PROBLEM DESCRIPTION: For this exercise, return exactly the lines of the material below that begin at the one with "- Illegal (for" and stop after the one with "dev earlier, that mod for u!".

● ● ● ●

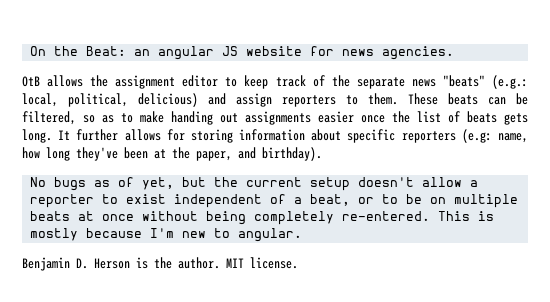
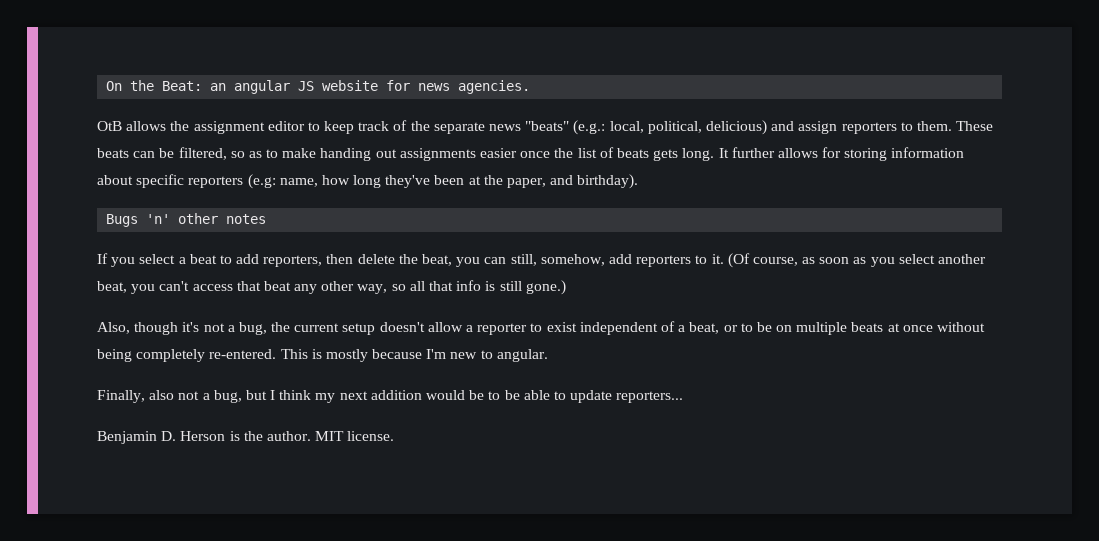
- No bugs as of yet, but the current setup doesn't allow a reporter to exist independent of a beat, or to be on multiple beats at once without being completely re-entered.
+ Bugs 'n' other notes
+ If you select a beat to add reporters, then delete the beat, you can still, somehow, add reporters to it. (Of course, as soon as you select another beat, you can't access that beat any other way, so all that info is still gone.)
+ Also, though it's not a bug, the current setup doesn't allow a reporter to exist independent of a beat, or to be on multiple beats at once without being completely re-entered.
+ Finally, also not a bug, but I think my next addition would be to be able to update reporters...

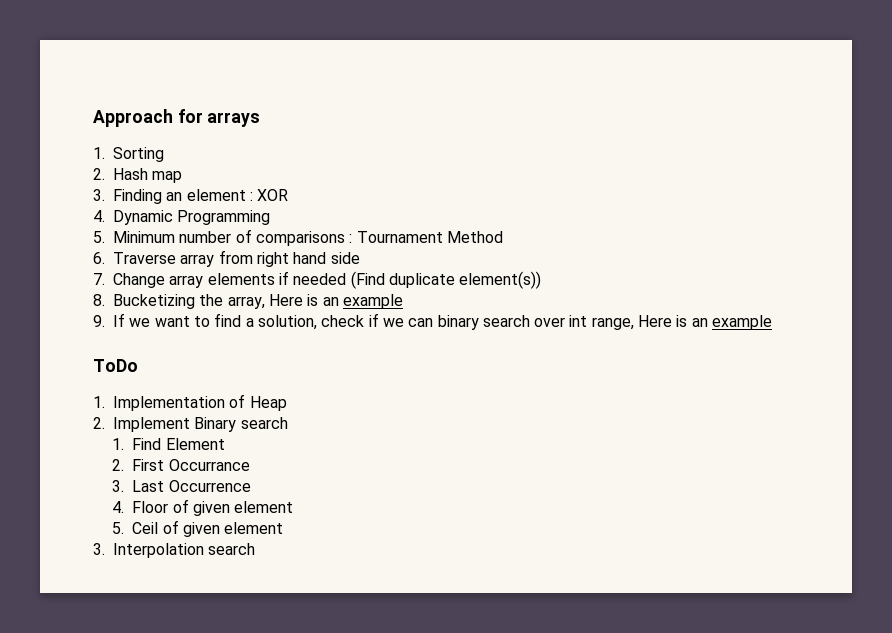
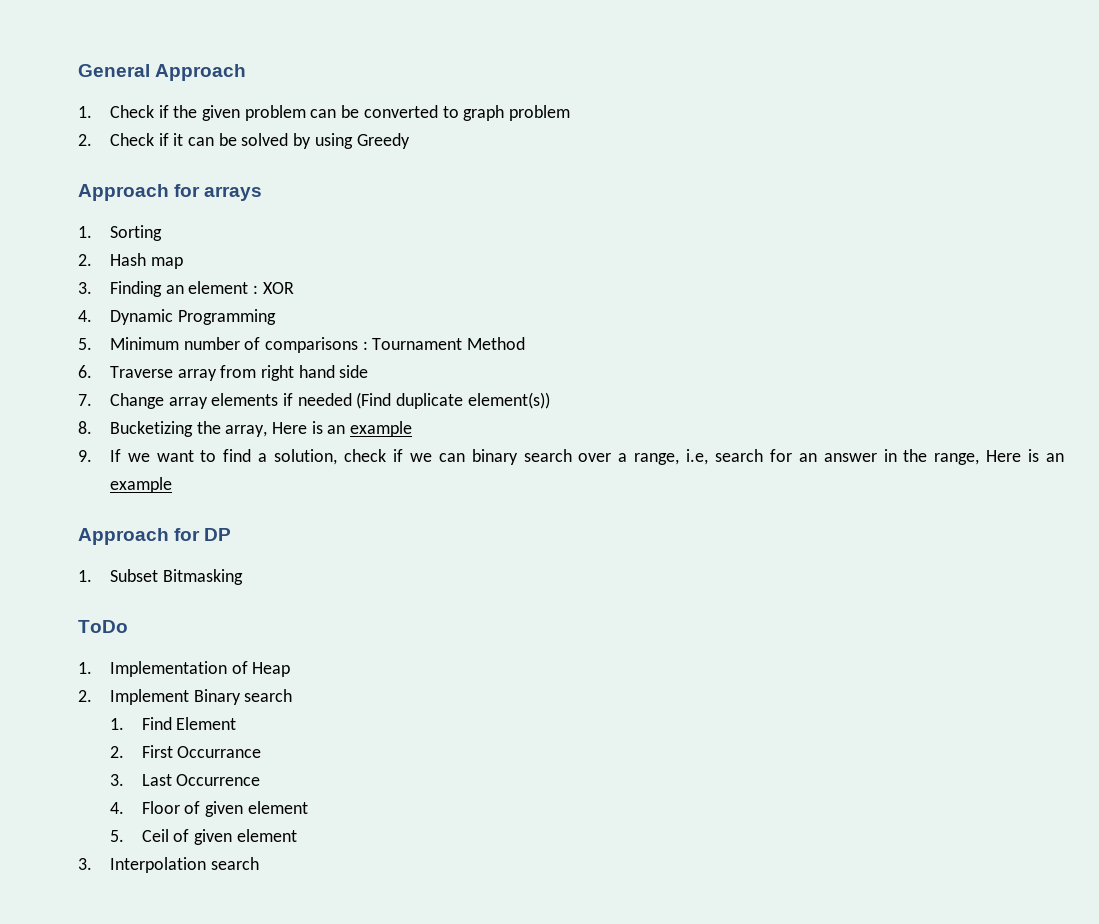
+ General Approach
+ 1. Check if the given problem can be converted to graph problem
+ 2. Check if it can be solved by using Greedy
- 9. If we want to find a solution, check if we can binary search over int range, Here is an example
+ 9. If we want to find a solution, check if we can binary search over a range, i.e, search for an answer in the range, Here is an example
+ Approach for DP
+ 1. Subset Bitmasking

● ● ● ●

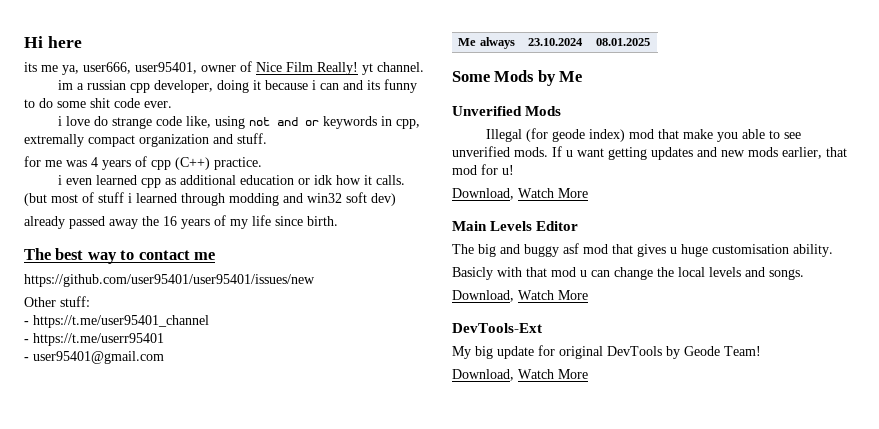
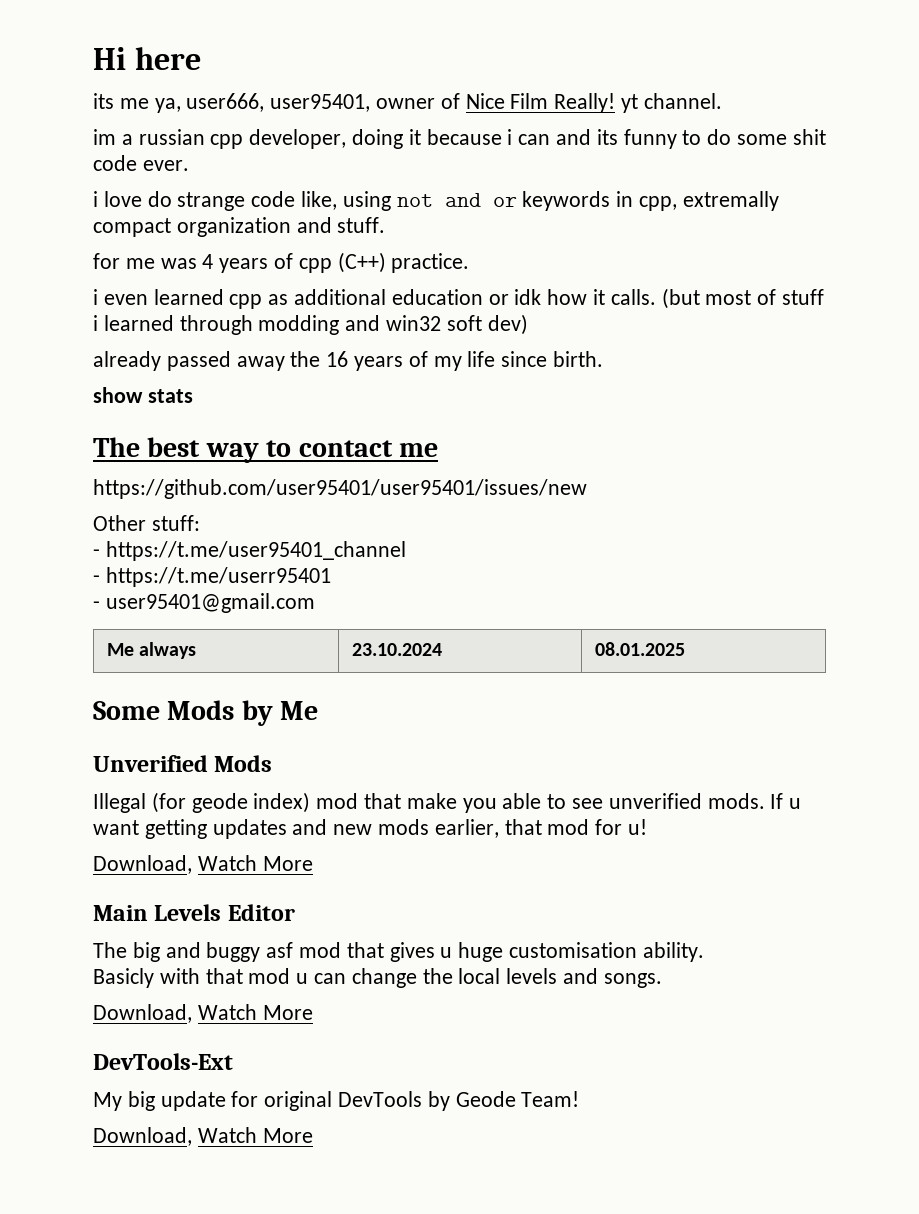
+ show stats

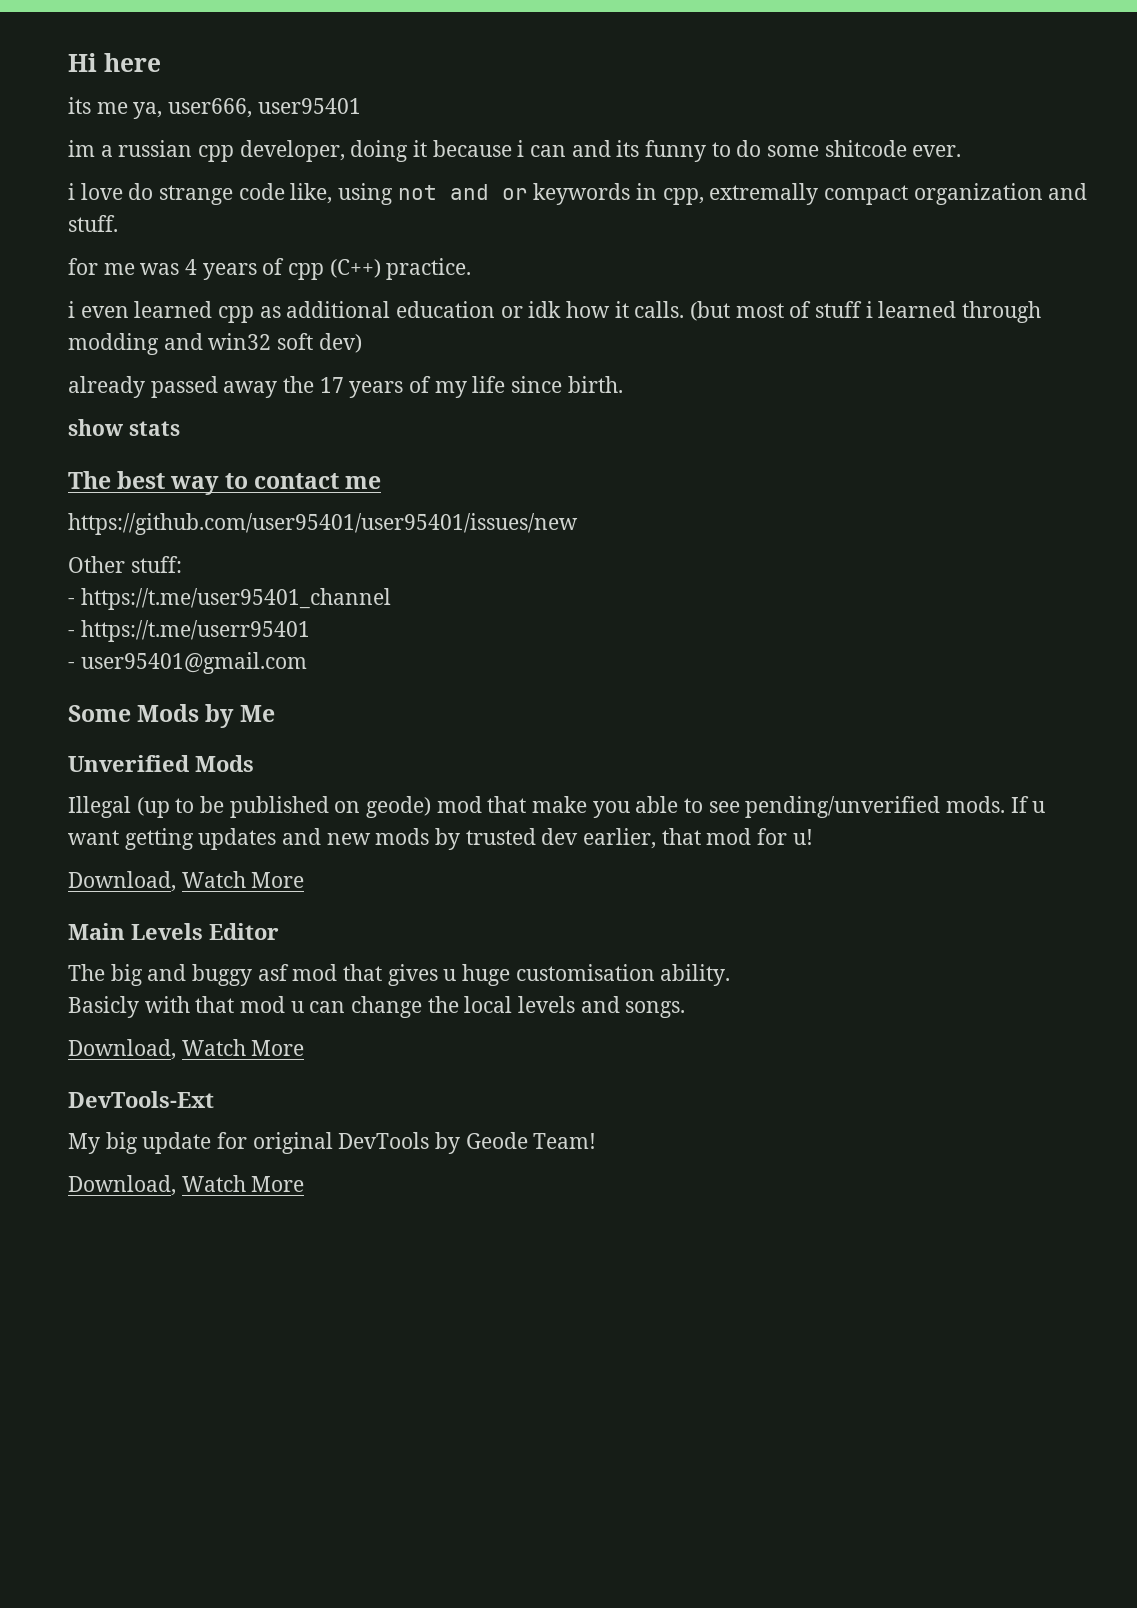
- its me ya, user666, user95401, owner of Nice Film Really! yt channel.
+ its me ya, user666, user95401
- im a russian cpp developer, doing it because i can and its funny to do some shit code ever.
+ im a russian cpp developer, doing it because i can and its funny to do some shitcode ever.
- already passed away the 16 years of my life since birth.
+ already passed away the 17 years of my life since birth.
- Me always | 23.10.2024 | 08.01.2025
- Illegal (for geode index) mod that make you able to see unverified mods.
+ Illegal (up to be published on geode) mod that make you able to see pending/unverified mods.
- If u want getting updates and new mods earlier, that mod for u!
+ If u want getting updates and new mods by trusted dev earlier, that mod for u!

● ● ● ●

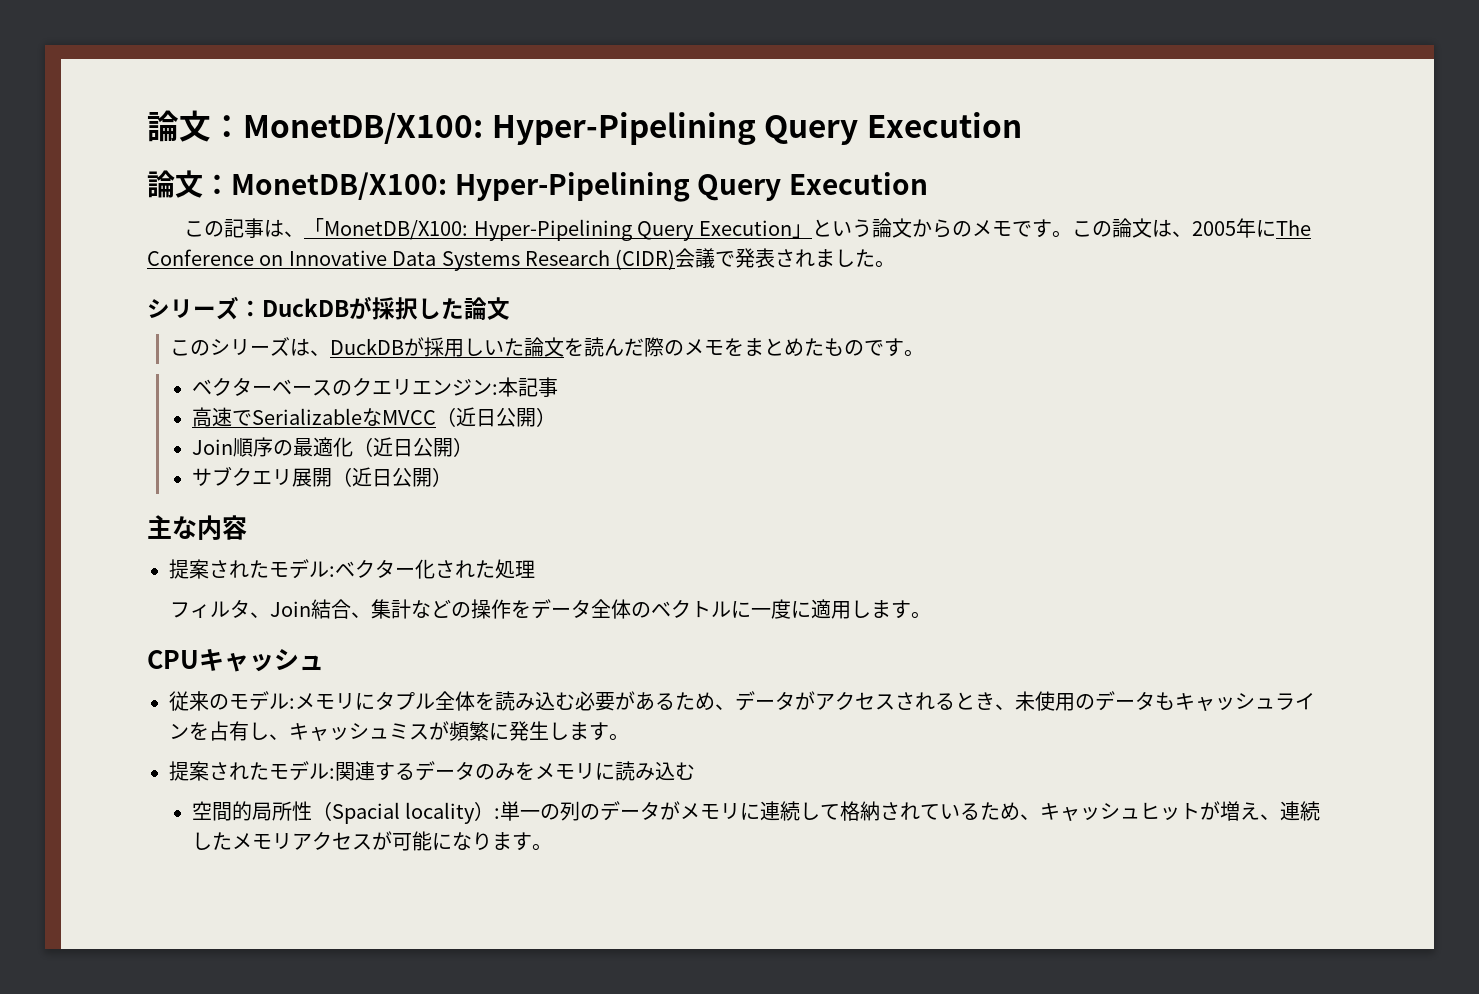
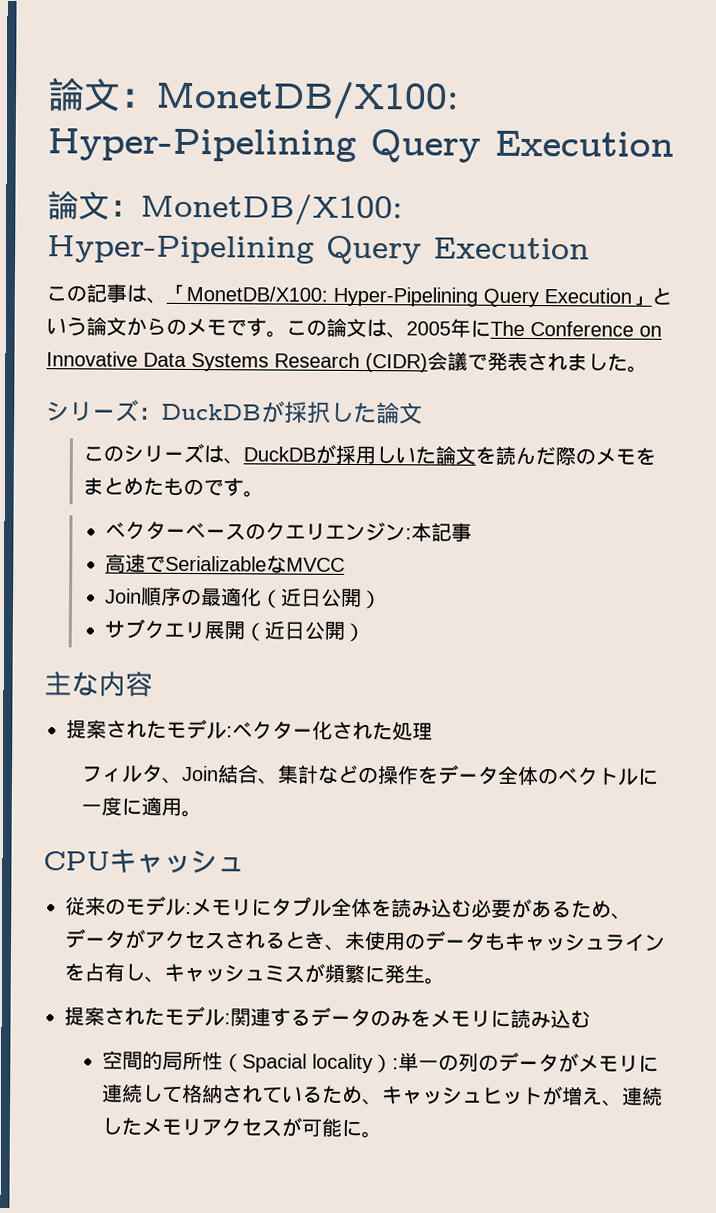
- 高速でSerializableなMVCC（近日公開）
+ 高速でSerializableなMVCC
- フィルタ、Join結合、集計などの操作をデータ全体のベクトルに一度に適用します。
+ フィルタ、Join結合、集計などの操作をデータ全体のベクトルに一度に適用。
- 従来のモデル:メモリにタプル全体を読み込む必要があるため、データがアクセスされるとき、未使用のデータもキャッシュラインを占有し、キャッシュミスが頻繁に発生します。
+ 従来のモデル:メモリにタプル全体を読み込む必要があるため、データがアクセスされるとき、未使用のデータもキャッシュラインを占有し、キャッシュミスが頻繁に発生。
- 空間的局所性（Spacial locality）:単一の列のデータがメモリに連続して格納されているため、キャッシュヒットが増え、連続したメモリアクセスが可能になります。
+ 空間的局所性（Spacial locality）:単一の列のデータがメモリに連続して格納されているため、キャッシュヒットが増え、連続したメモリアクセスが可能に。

● ● ● ●

OUTPUT OF THE TASK:
- Illegal (for geode index) mod that make you able to see unverified mods.
+ Illegal (up to be published on geode) mod that make you able to see pending/unverified mods.
- If u want getting updates and new mods earlier, that mod for u!
+ If u want getting updates and new mods by trusted dev earlier, that mod for u!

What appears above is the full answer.